**ABOUT THIS EXERCISE**
Below are records to transcribe in full and unchanged; omit every picture.
GIVEN DATA START
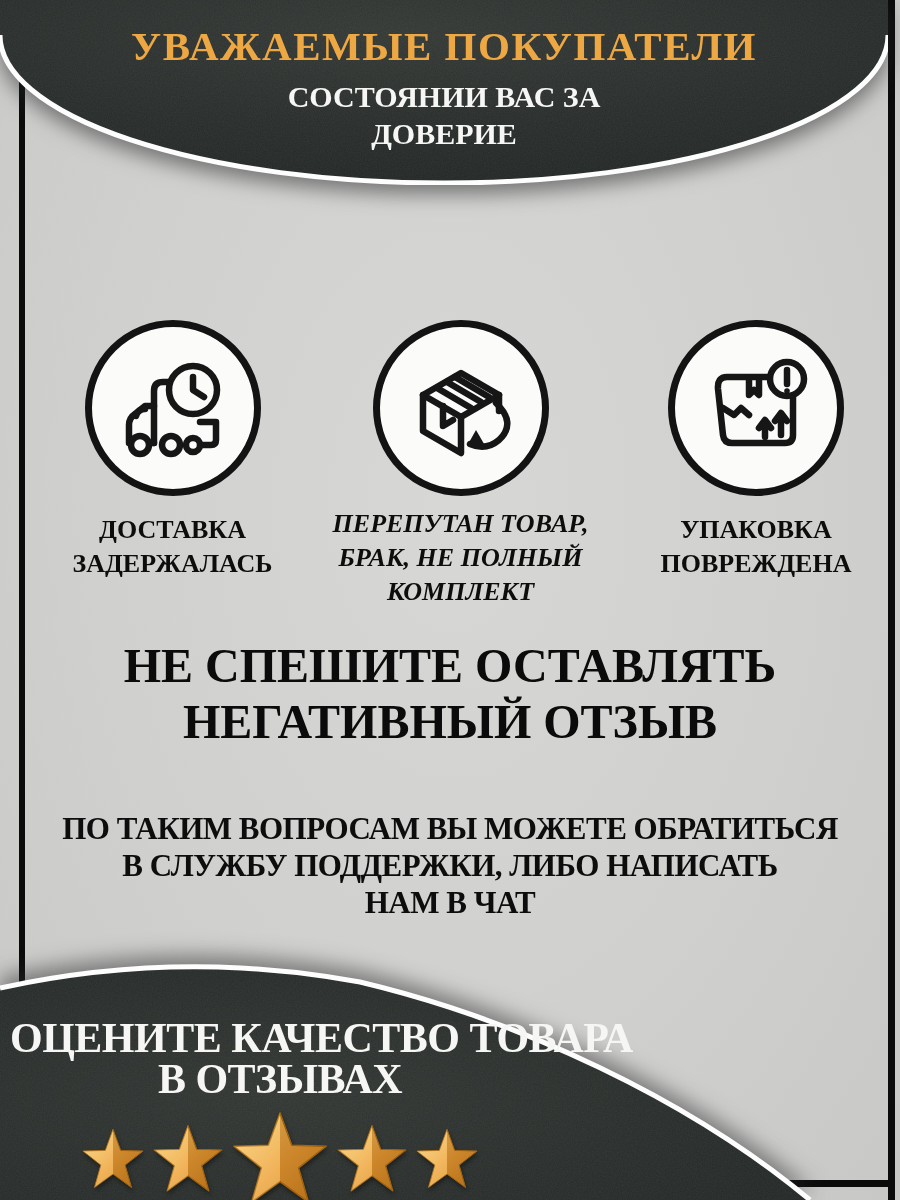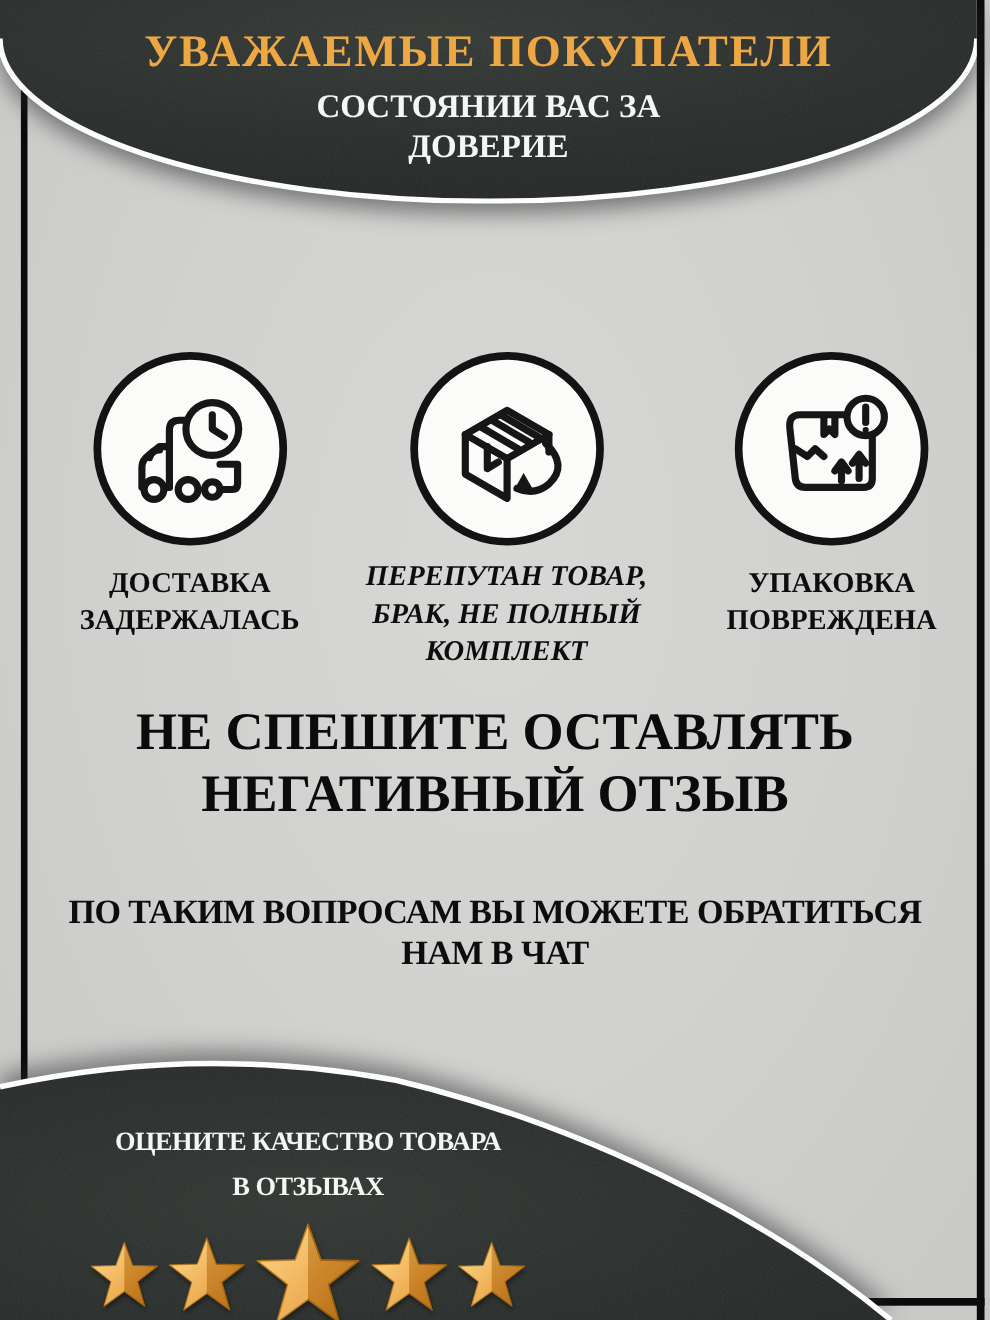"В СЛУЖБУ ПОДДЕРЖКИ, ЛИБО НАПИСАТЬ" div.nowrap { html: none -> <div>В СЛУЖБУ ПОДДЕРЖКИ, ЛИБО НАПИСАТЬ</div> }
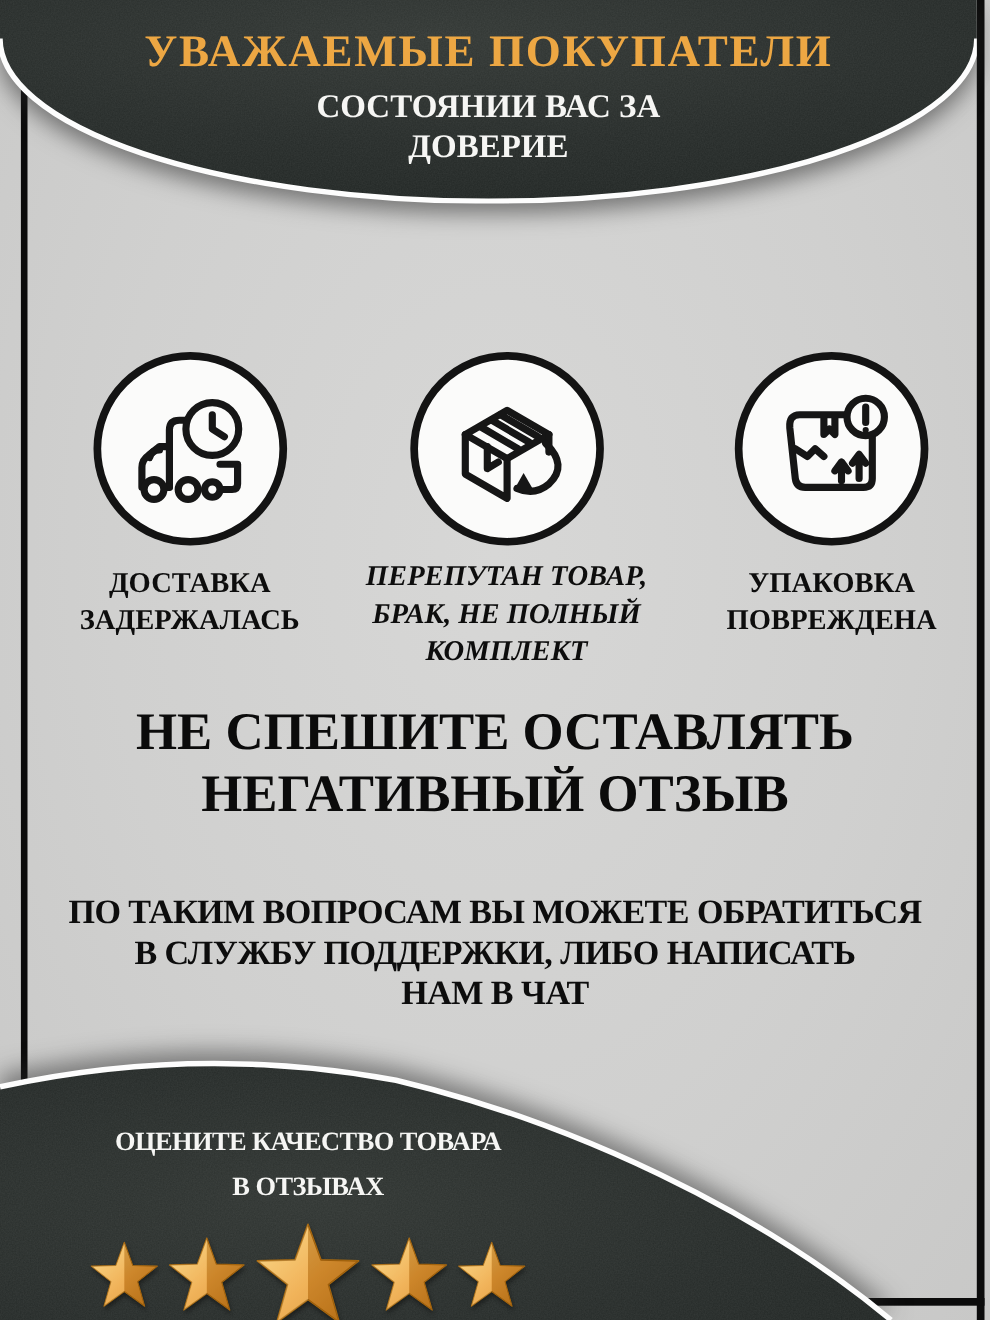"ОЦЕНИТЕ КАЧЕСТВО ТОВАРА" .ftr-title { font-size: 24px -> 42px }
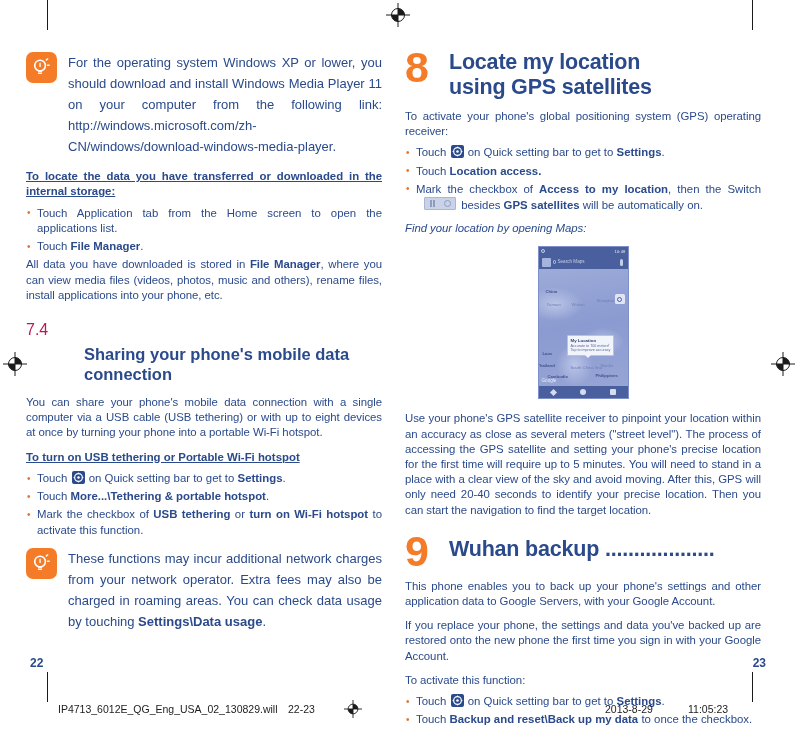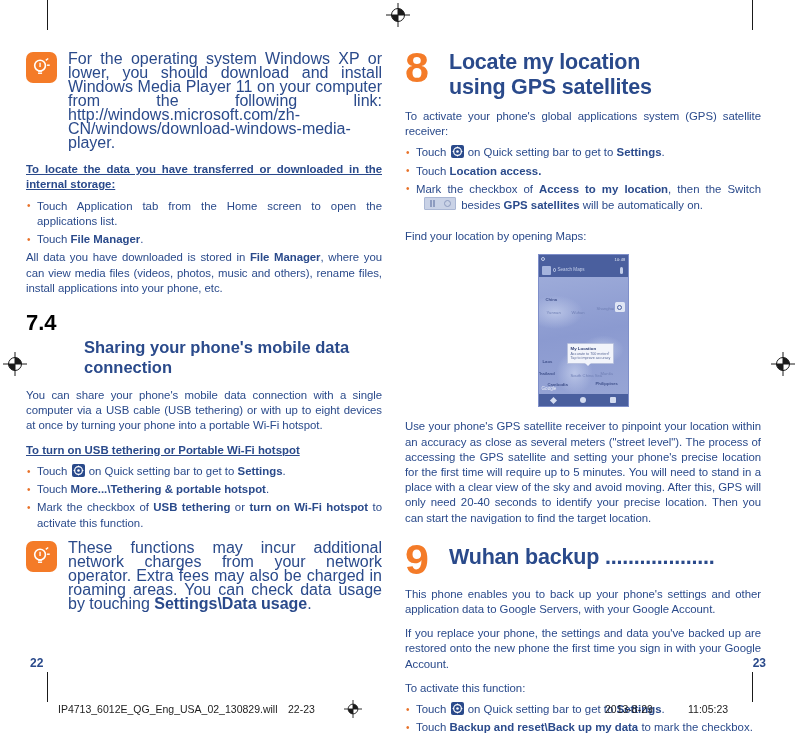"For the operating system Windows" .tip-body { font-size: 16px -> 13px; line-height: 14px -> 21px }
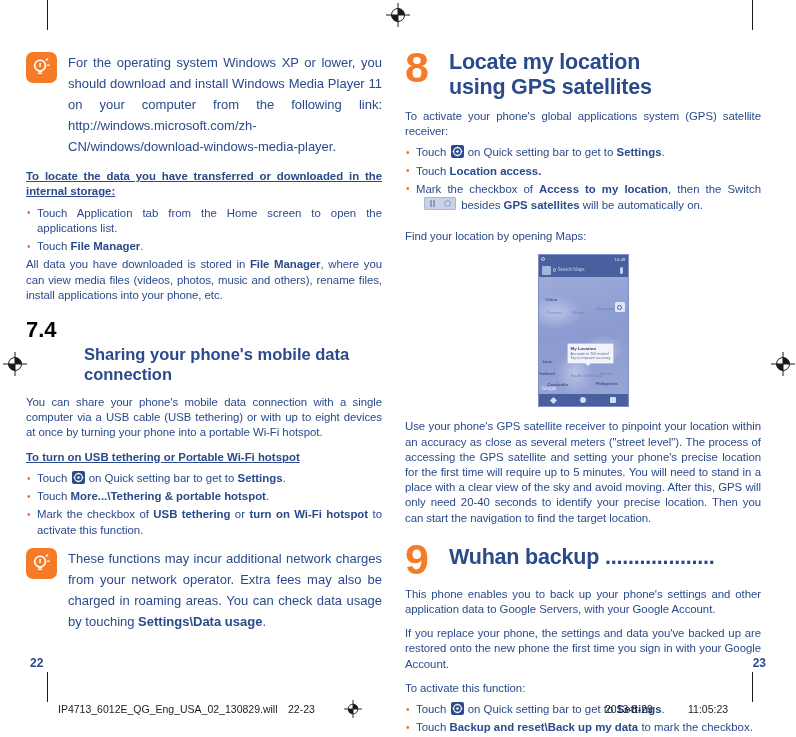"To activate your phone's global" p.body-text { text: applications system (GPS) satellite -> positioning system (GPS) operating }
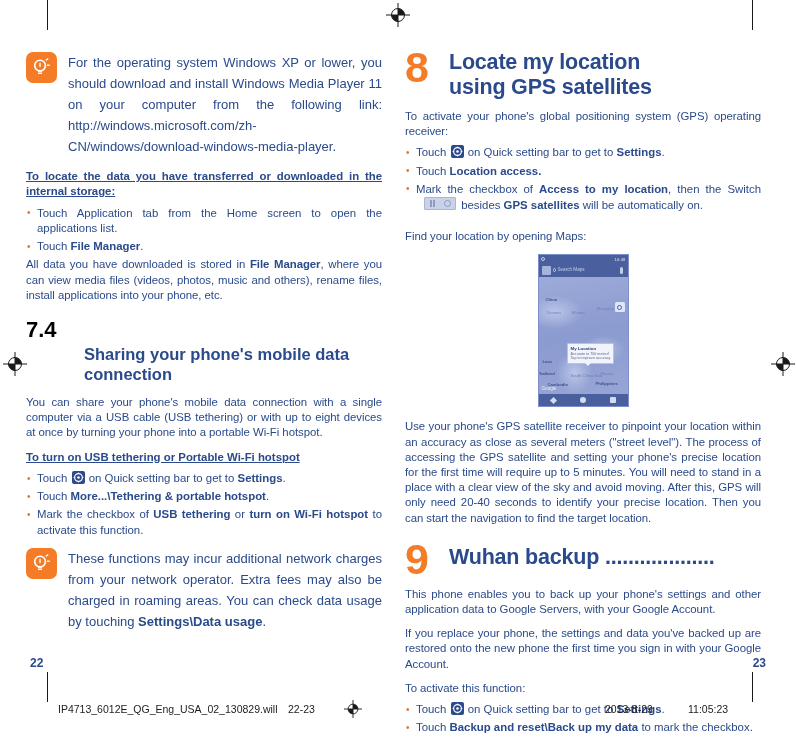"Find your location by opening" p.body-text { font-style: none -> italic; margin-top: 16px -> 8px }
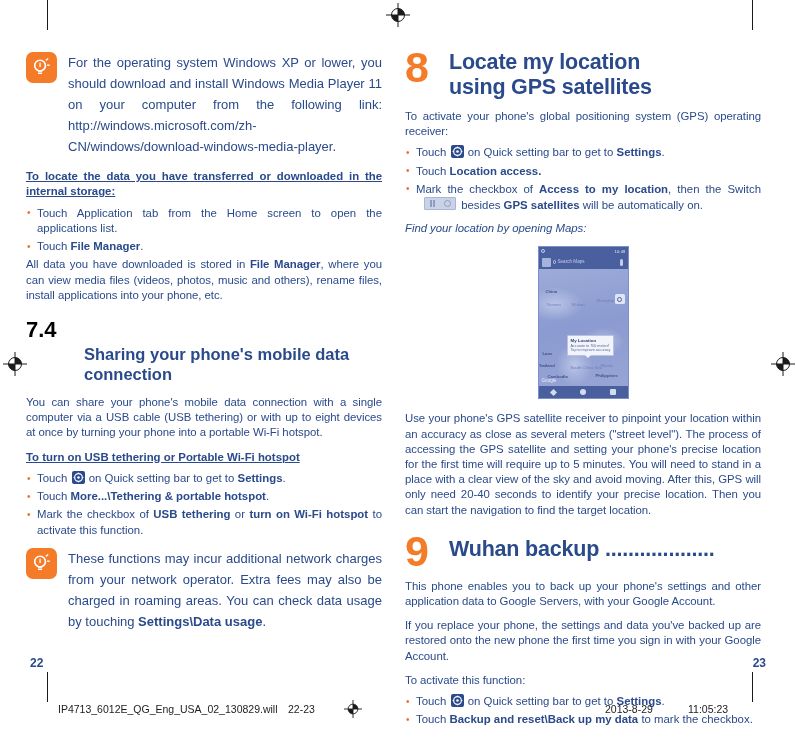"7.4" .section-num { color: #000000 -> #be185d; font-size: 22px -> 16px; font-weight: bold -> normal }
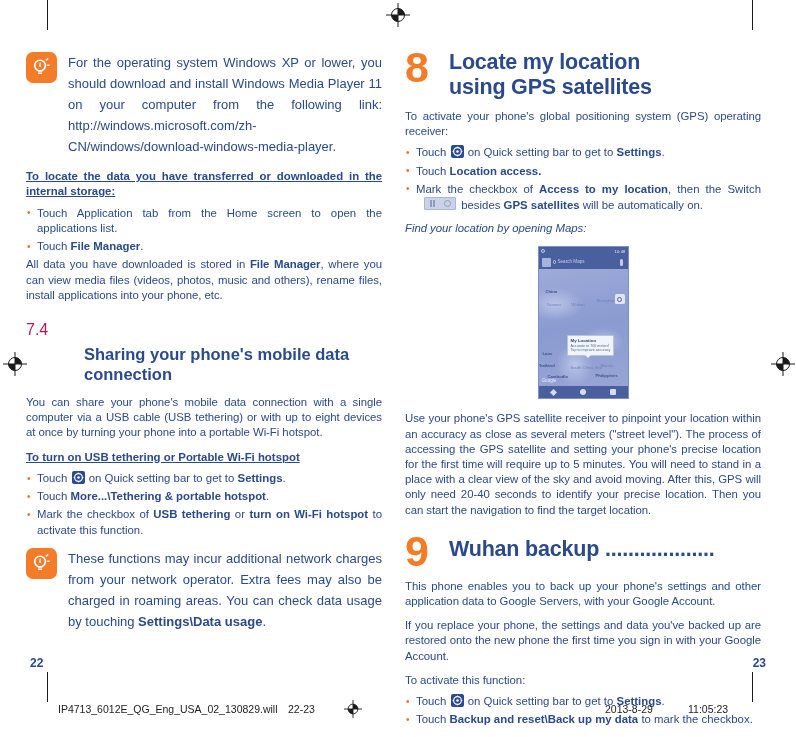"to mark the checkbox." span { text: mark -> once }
GIVEN DATA END
**WRITTEN REPLY**
"В СЛУЖБУ ПОДДЕРЖКИ, ЛИБО НАПИСАТЬ" div.nowrap { html: none -> <div>В СЛУЖБУ ПОДДЕРЖКИ, ЛИБО НАПИСАТЬ</div> }
"ОЦЕНИТЕ КАЧЕСТВО ТОВАРА" .ftr-title { font-size: 24px -> 42px }
"For the operating system Windows" .tip-body { font-size: 16px -> 13px; line-height: 14px -> 21px }
"To activate your phone's global" p.body-text { text: applications system (GPS) satellite -> positioning system (GPS) operating }
"Find your location by opening" p.body-text { font-style: none -> italic; margin-top: 16px -> 8px }
"7.4" .section-num { color: #000000 -> #be185d; font-size: 22px -> 16px; font-weight: bold -> normal }
"to mark the checkbox." span { text: mark -> once }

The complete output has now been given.